Write out the opening lines of the data word for word, up to and including the line with "- # Essa suite", and leave every picture and every later line out.
::: Data
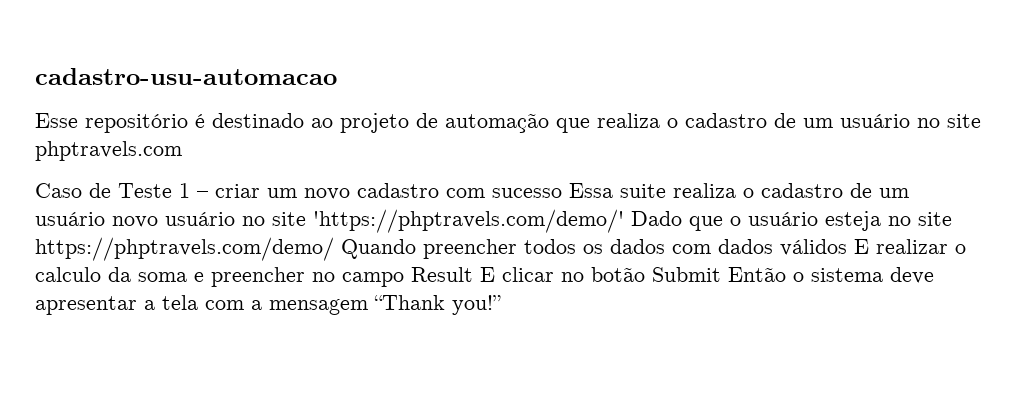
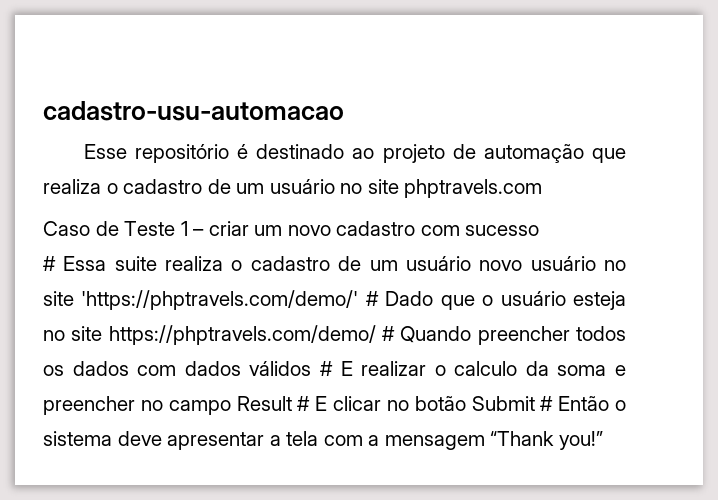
- Caso de Teste 1 – criar um novo cadastro com sucesso Essa suite realiza o cadastro de um usuário novo usuário no site 'https://phptravels.com/demo/' Dado que o usuário esteja no site https://phptravels.com/demo/ Quando preencher todos os dados com dados válidos E realizar o calculo da soma e preencher no campo Result E clicar no botão Submit Então o sistema deve apresentar a tela com a mensagem “Thank you!”
+ Caso de Teste 1 – criar um novo cadastro com sucesso
+ # Essa suite realiza o cadastro de um usuário novo usuário no site 'https://phptravels.com/demo/' # Dado que o usuário esteja no site https://phptravels.com/demo/ # Quando preencher todos os dados com dados válidos # E realizar o calculo da soma e preencher no campo Result # E clicar no botão Submit # Então o sistema deve apresentar a tela com a mensagem “Thank you!”

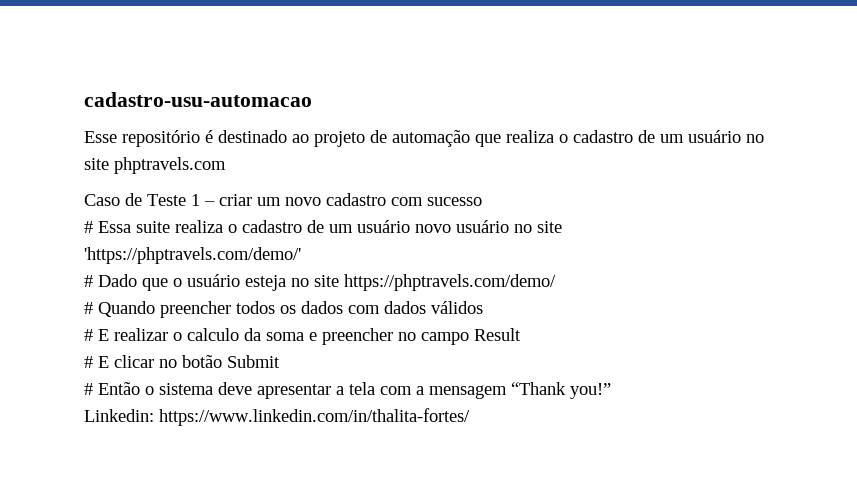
- # Essa suite realiza o cadastro de um usuário novo usuário no site 'https://phptravels.com/demo/' # Dado que o usuário esteja no site https://phptravels.com/demo/ # Quando preencher todos os dados com dados válidos # E realizar o calculo da soma e preencher no campo Result # E clicar no botão Submit # Então o sistema deve apresentar a tela com a mensagem “Thank you!”
+ # Essa suite realiza o cadastro de um usuário novo usuário no site 'https://phptravels.com/demo/'
+ # Dado que o usuário esteja no site https://phptravels.com/demo/
+ # Quando preencher todos os dados com dados válidos
+ # E realizar o calculo da soma e preencher no campo Result
+ # E clicar no botão Submit
+ # Então o sistema deve apresentar a tela com a mensagem “Thank you!”
+ Linkedin: https://www.linkedin.com/in/thalita-fortes/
::::::
--- Written response ---
- Caso de Teste 1 – criar um novo cadastro com sucesso Essa suite realiza o cadastro de um usuário novo usuário no site 'https://phptravels.com/demo/' Dado que o usuário esteja no site https://phptravels.com/demo/ Quando preencher todos os dados com dados válidos E realizar o calculo da soma e preencher no campo Result E clicar no botão Submit Então o sistema deve apresentar a tela com a mensagem “Thank you!”
+ Caso de Teste 1 – criar um novo cadastro com sucesso
+ # Essa suite realiza o cadastro de um usuário novo usuário no site 'https://phptravels.com/demo/' # Dado que o usuário esteja no site https://phptravels.com/demo/ # Quando preencher todos os dados com dados válidos # E realizar o calculo da soma e preencher no campo Result # E clicar no botão Submit # Então o sistema deve apresentar a tela com a mensagem “Thank you!”

- # Essa suite realiza o cadastro de um usuário novo usuário no site 'https://phptravels.com/demo/' # Dado que o usuário esteja no site https://phptravels.com/demo/ # Quando preencher todos os dados com dados válidos # E realizar o calculo da soma e preencher no campo Result # E clicar no botão Submit # Então o sistema deve apresentar a tela com a mensagem “Thank you!”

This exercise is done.